Goal of the exercise: Search the data below for the string "innerhalb". Extract every line that contains it.

Supplied information:

+ + + + +

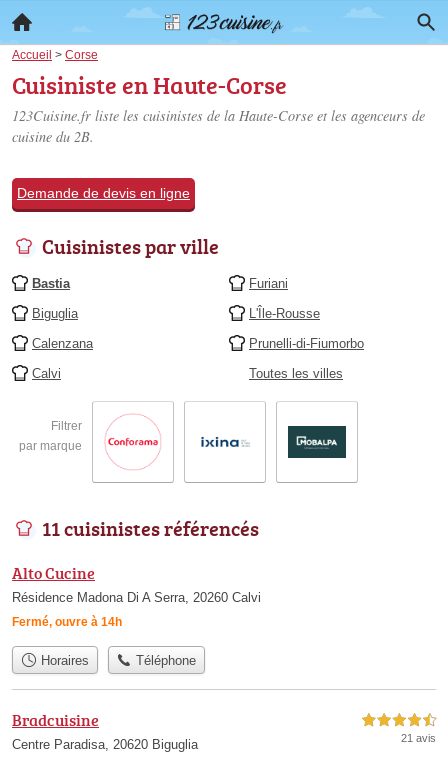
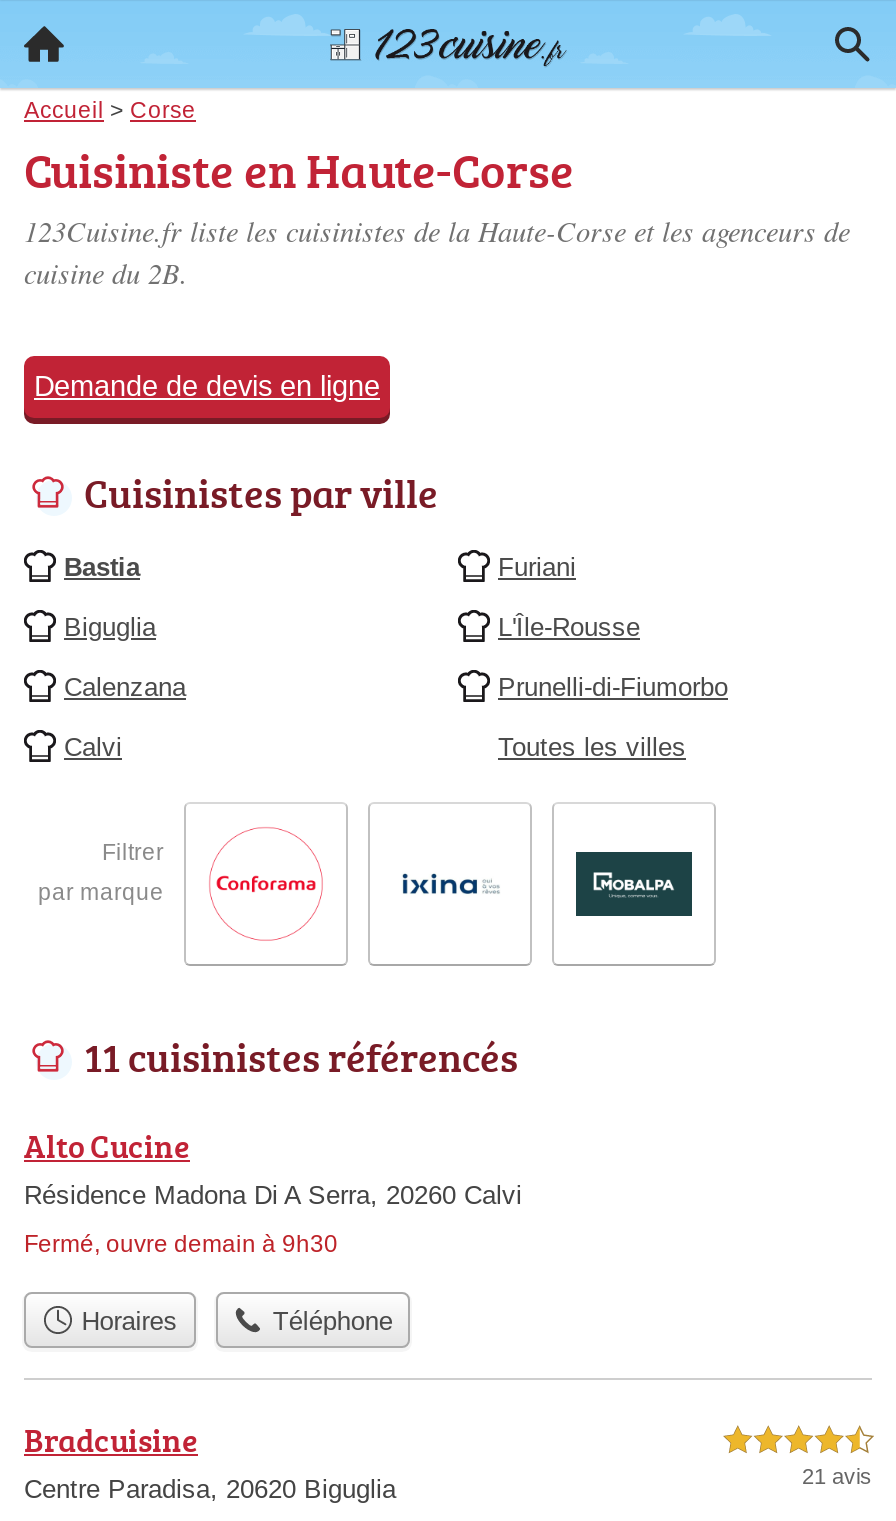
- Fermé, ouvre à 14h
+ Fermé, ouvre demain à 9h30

+ + + + +

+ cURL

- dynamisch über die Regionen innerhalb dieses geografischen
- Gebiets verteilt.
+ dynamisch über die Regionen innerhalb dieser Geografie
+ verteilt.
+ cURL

+ + + + +

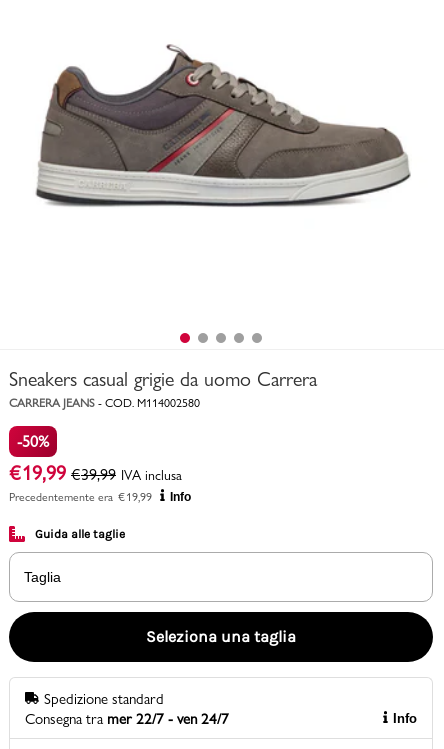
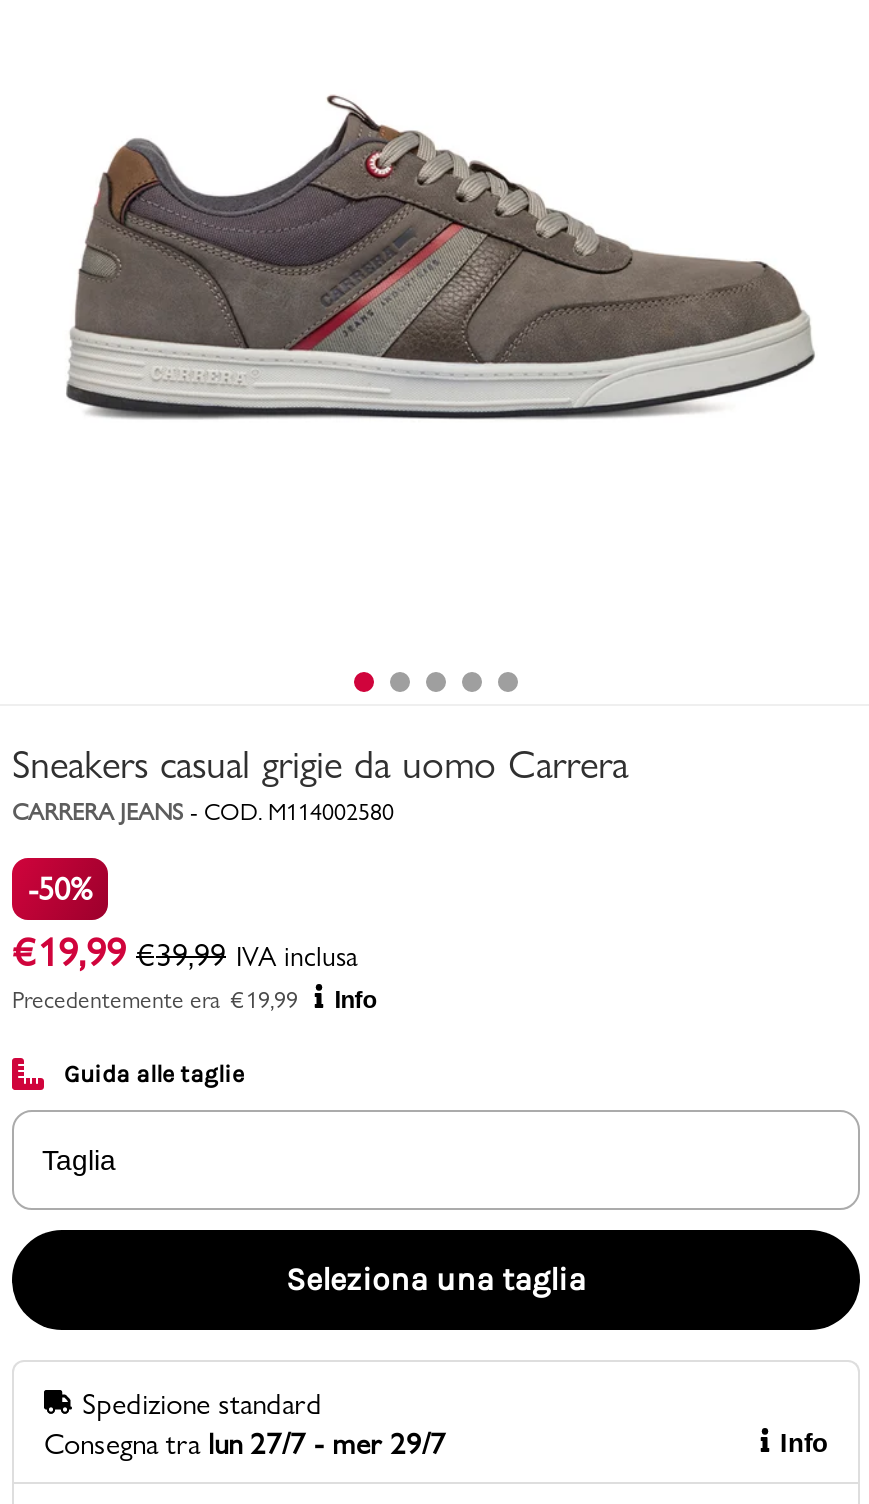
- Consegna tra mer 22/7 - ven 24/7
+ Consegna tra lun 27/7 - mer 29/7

+ + + + +

Result of this task:
- dynamisch über die Regionen innerhalb dieses geografischen
+ dynamisch über die Regionen innerhalb dieser Geografie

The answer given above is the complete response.